In mechanics, the depth of penetration varies with how the receiver hooks the leg. Hooked high, the anterior wall receives more contact; hooked low, penetration is shallow. The partners’ up-and-down hip motion is limited, and pelvic rotation and pressing friction are the main sources of stimulation. It is not a posture aimed at deep, vigorous thrusting but a gesture of slowly raising arousal within prolonged closeness.
Etymology
The plover (chidori) is a representative subject of classical Japanese poetry and painting, a small shorebird of the seaside and riverside. From the Man’yōshū onward it was sung as “a bird that nestles in pairs,” established as a symbolic motif of conjugal and friendly love. In Edo design it appears frequently on sliding screens, kimono, lacquerware and family crests, in varied types such as the facing plovers, the flock of plovers, and the wave-and-plover.

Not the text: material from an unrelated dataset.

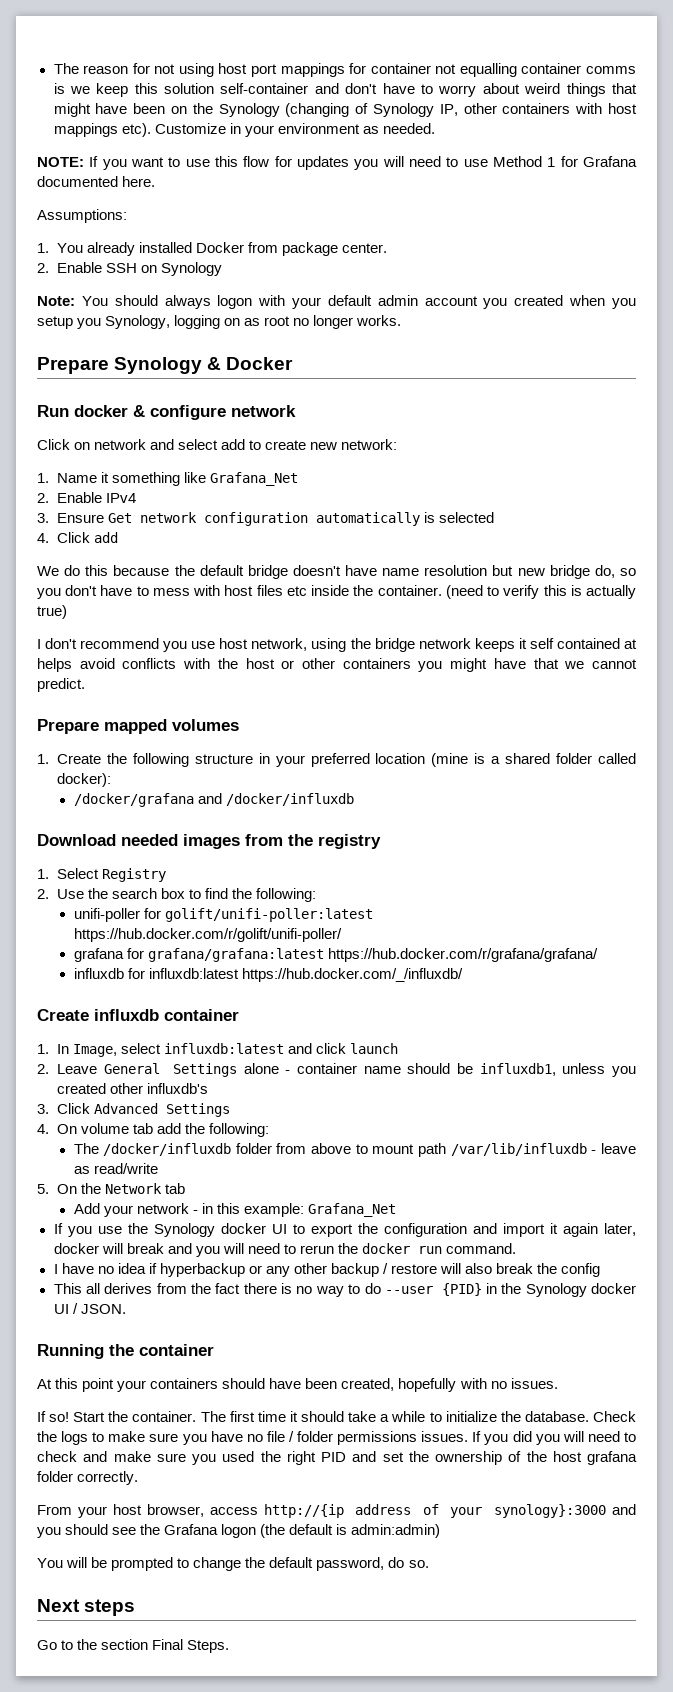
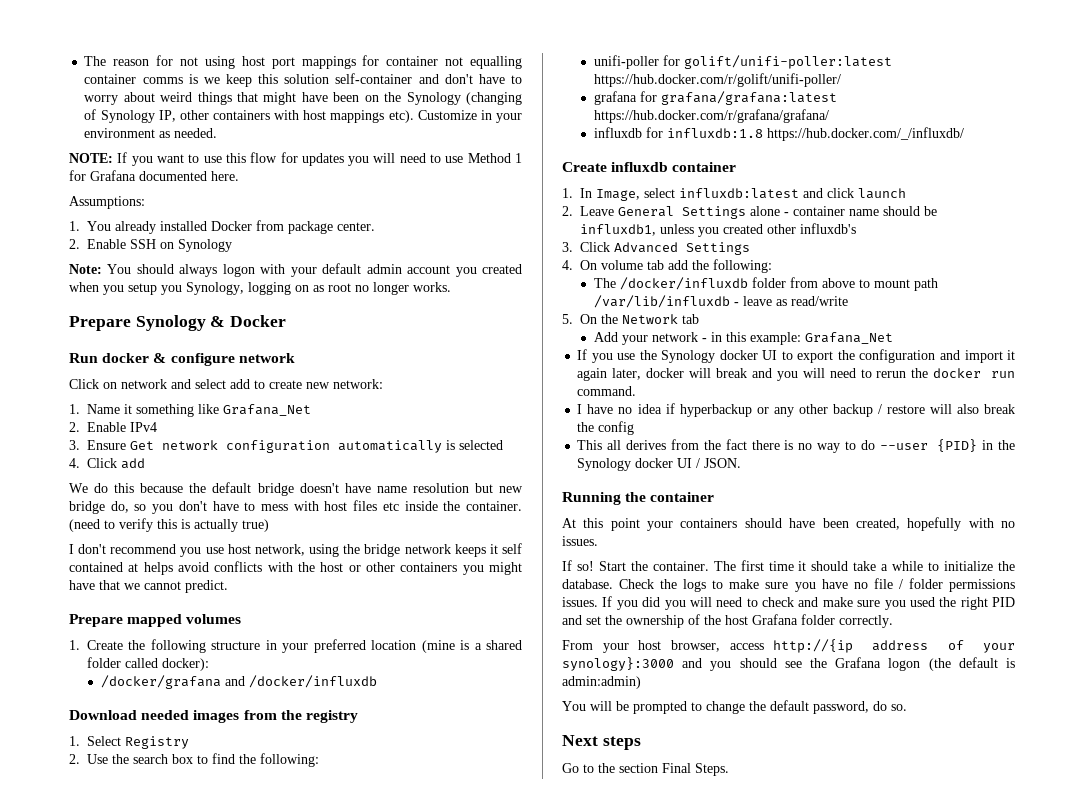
[148,968,239,979] influxdb:latest -> [666,128,763,138] influxdb:1.8
[587,1451,637,1465] grafana -> [752,614,798,625] Grafana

In the forty-eight hands the “plover” name likens the side-lying, nestling posture to a mated pair walking the surf. The “closing” of “closing plover” indicates the act of an already-paired plover drawing still nearer, an applied form one degree closer in contact. It is a typical instance of Edo naming by analogy to natural objects, standing alongside the sumo-derived “shoulder dodge” (the modern pine-leaf collapse) as a representative of one of the two great sources of forty-eight-hands naming, the analogy to natural objects, the other being martial analogy. The motion “to draw close” also carries an association of waves washing the shore, so the name cannot be reduced to a single meaning, displaying the layered aesthetic of Edo erotic naming.
History
The name appears intermittently in erotic-book albums from Hishikawa Moronobu onward. It is not among the most frequent postures, but it has held a representative place as an applied side form. Edo erotic albums often set the passionate union of day scenes against the slow union of night scenes, placing the side-position family in the latter; the closing plover is the representative of that lineage, a quiet composition of two figures nestling under the light of an oil lamp.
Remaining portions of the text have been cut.